During Kumar’s gap year, he ran CareerFear, an education equity nonprofit in high school that worked in the careers guidance space, helping more than 6,000 kids. Fittingly, he also created the site, a free website that lets students to share their gap year stories with an algorithm that matches students considering a gap year to those who have taken one, based on interests and goals. A few weeks after being launched, the site has 7,000 active users, Kumar says.

The most surprising thing Kumar learned was that in the real world, things don’t happen unless you make them happen. “When you get used to making them happen, you put yourself in a position to walk away from anything, because you know you can fend for yourself,” he says.
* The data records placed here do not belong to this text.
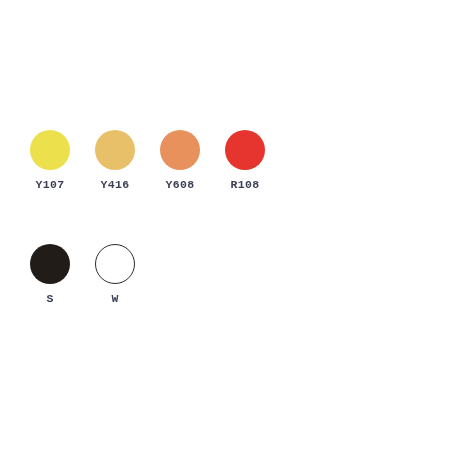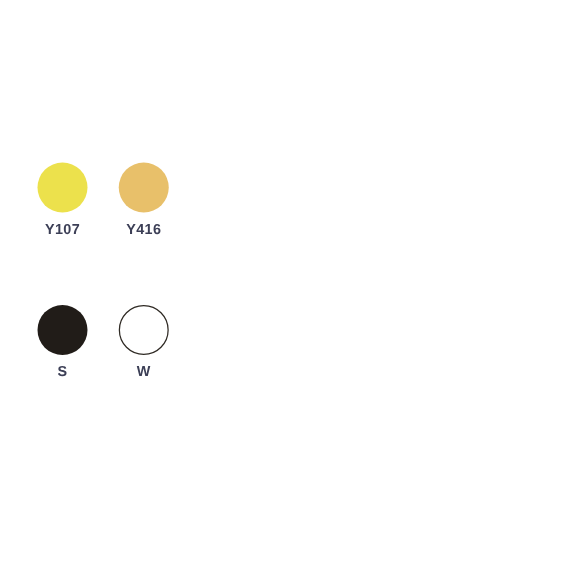"Y107" .swatch-label { font-family: none -> Liberation Mono, monospace }
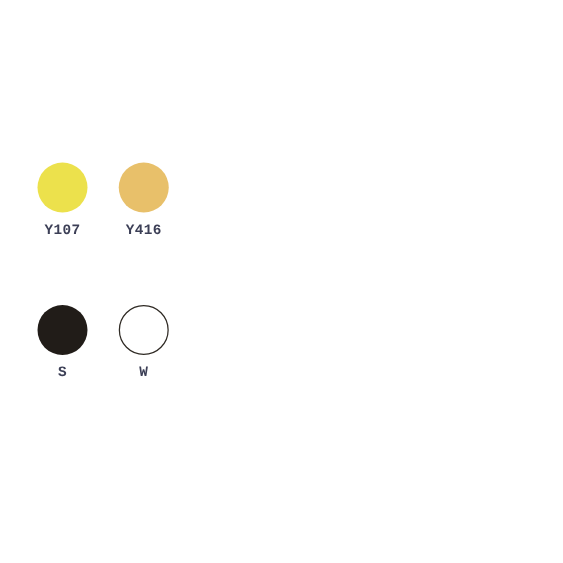"Y608" div.swatch-cell { html: none -> <div> <div></div> <div>Y608</div> </div> }
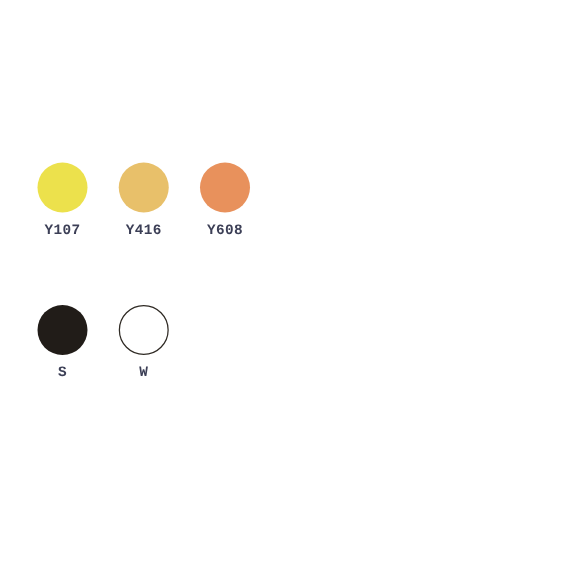"R108" div.swatch-cell { html: none -> <div> <div></div> <div>R108</div> </div> }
Leave time for taking stock and reflecting, advises Weissbourd. “Kids who attend high-achieving schools are often on automatic, working in a frenzied pace for many years. You don’t want a gap year that’s another frenzy. Leave some time for thinking about how going to college is one of the rites of passage in our country. How does your childhood connect to your future life? And what have you learned and gathered that can help you in the next stage of life?”


It’s never too late to take a gap year, says Brody. “College juniors and seniors should be giving serious thought to it,” she says. “It’s going to be tough to be the class of 2021. You don’t know if you can get a job and you may take on more debt to do it. A gap year can be a real gift.”

Successful gap years can lead to something bigger and better, says Kumar. “Silently, the gap year reminds you that conventional paths can often lead to conventional outcomes, and that thinking for yourself and relying nothing but your resourcefulness can lead to surprisingly rewarding outcomes,” he says.